> Activity
From the entries below, output the line with "-32,7 +32,7 @@" and each following line up to and including the line with "font-size:29px; font-weight:700; color:#c6a463;", exactly as written.

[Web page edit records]
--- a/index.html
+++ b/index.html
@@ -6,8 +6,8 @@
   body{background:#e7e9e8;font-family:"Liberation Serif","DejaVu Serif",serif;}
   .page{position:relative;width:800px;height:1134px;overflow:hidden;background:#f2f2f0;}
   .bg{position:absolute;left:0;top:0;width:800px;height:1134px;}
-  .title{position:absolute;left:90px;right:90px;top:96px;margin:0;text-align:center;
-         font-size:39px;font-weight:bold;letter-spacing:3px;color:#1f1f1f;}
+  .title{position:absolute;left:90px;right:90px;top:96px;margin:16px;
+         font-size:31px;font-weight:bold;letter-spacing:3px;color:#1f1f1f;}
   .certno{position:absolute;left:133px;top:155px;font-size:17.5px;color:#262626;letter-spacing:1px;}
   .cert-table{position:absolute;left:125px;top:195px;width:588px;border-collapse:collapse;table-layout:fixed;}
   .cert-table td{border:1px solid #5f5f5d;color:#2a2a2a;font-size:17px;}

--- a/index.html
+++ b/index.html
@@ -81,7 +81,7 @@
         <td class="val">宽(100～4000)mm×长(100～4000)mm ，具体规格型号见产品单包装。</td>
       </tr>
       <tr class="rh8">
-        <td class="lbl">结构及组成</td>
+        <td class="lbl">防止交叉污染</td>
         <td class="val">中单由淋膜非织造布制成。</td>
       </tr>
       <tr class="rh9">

...

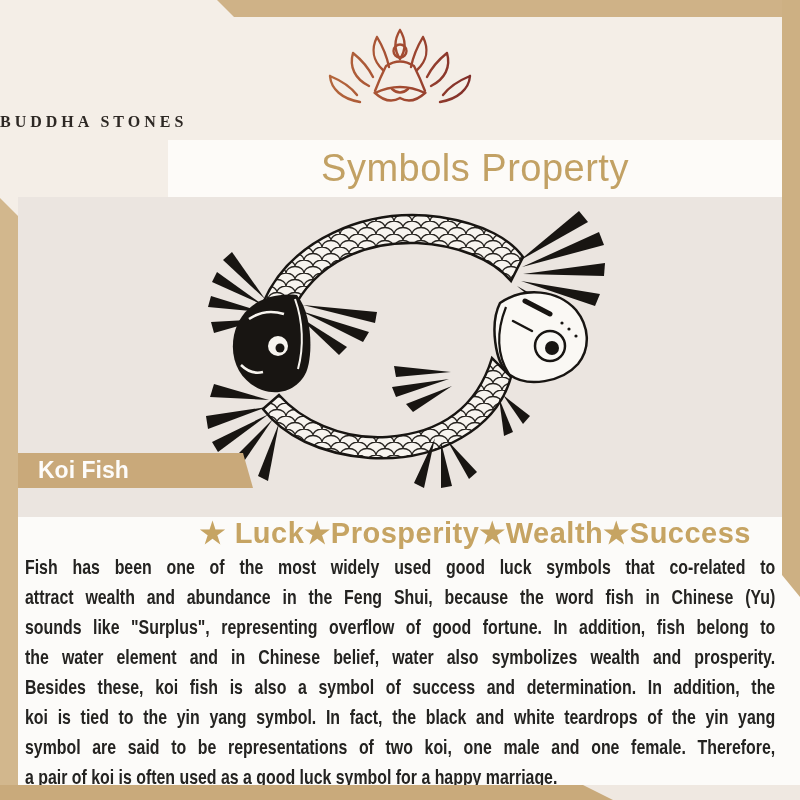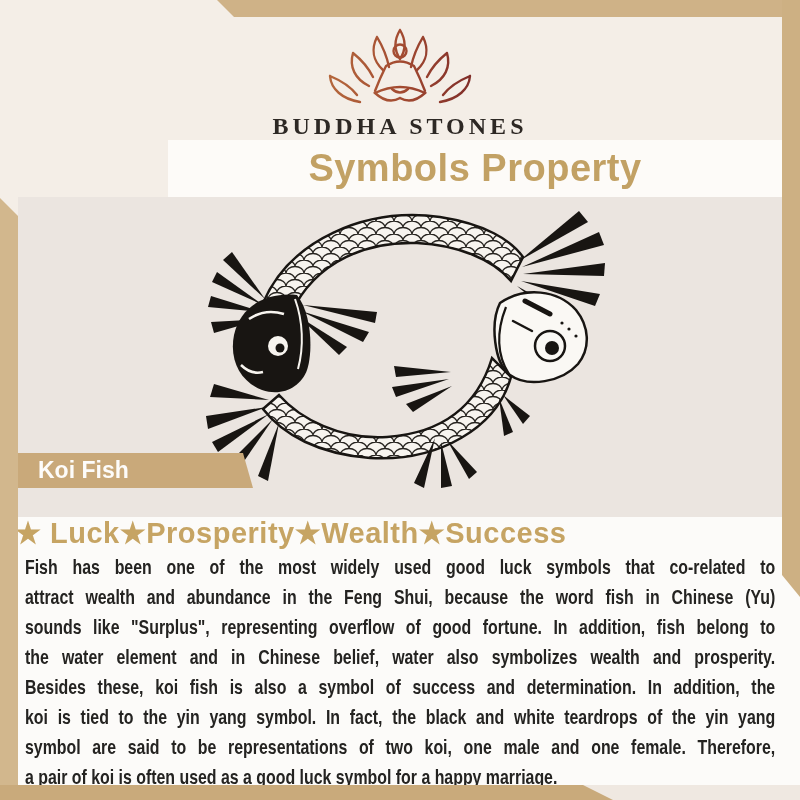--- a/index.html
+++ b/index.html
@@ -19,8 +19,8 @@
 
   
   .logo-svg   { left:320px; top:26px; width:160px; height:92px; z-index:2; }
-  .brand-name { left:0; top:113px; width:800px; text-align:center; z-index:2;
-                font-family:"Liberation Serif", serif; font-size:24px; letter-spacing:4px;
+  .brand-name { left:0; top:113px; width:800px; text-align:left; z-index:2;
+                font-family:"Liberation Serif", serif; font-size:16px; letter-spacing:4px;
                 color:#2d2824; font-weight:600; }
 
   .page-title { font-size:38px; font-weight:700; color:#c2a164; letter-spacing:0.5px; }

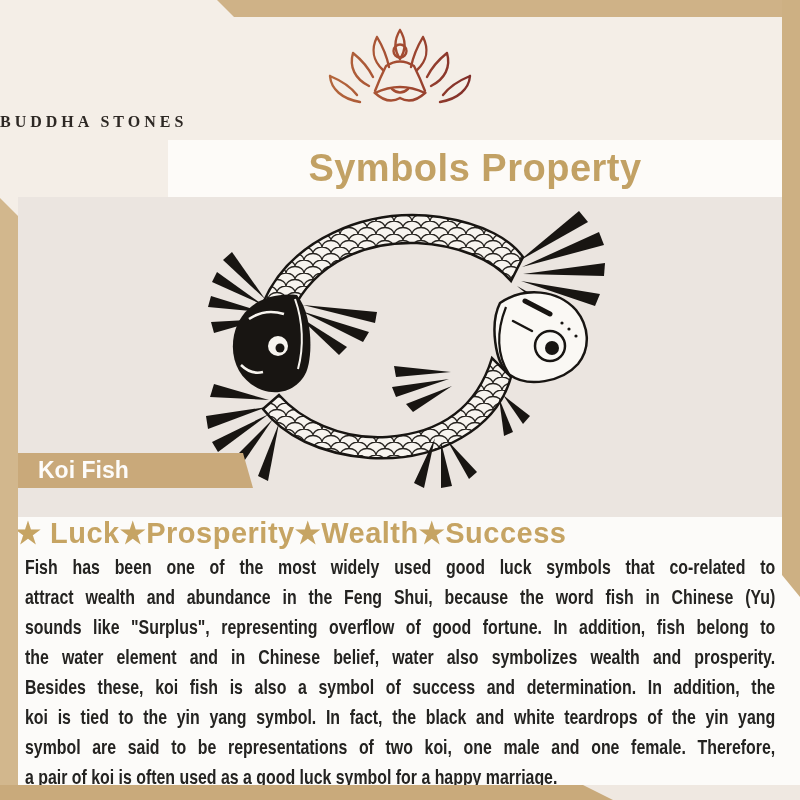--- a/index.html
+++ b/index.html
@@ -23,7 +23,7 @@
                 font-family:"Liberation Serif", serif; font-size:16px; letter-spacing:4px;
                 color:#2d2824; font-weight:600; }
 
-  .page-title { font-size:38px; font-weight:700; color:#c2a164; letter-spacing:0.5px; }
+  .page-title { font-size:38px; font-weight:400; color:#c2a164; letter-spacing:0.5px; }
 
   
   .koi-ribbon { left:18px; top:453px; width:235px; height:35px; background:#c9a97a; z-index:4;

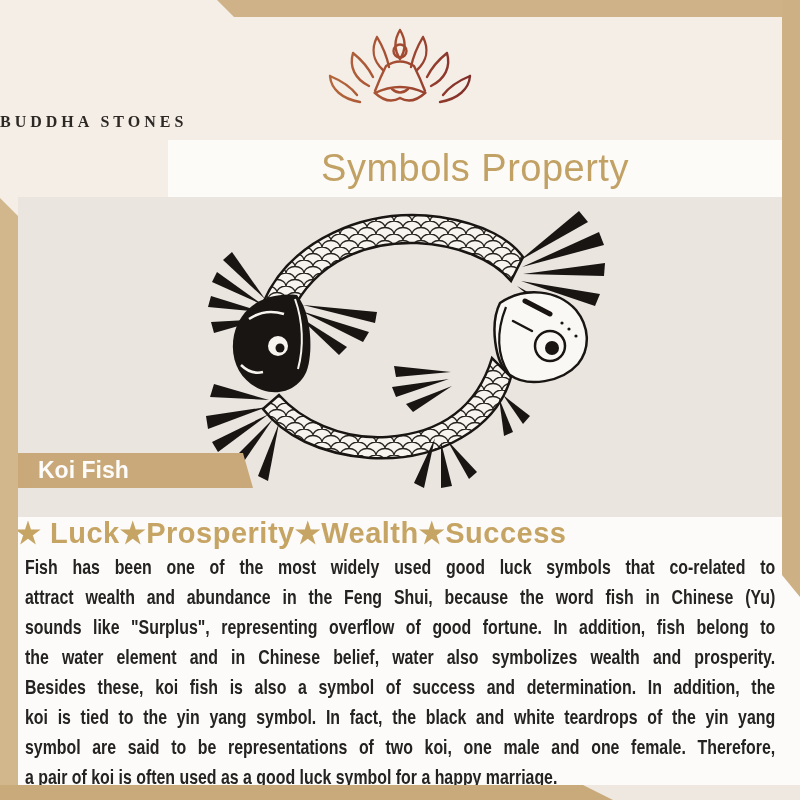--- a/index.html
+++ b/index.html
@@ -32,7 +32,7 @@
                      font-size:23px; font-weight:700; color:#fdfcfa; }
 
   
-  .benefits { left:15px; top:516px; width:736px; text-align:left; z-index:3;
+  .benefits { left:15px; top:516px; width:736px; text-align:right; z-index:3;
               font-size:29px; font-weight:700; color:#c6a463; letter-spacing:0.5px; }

--

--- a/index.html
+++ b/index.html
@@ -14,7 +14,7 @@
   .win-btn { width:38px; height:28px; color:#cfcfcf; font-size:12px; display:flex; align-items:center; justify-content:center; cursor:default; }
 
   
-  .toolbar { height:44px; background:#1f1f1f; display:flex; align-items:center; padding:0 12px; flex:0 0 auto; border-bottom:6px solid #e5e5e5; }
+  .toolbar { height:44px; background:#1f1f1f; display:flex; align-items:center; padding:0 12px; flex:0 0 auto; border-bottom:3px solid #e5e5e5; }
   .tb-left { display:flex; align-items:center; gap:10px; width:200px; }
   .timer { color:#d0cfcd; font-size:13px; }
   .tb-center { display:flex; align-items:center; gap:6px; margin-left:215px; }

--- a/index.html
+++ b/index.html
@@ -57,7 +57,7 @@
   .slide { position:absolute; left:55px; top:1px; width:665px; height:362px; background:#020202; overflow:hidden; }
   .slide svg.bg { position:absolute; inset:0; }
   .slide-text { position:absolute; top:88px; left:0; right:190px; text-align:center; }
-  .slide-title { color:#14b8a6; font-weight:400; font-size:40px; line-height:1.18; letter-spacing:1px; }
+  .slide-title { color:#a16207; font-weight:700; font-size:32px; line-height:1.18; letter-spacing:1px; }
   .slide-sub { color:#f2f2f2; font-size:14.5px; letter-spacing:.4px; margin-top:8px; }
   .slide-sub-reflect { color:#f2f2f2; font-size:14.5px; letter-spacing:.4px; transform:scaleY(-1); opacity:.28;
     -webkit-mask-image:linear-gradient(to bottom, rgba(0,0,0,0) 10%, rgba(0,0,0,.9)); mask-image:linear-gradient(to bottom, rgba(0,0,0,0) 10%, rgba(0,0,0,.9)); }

> Task solution
@@ -32,7 +32,7 @@
                      font-size:23px; font-weight:700; color:#fdfcfa; }
 
   
-  .benefits { left:15px; top:516px; width:736px; text-align:left; z-index:3;
+  .benefits { left:15px; top:516px; width:736px; text-align:right; z-index:3;
               font-size:29px; font-weight:700; color:#c6a463; letter-spacing:0.5px; }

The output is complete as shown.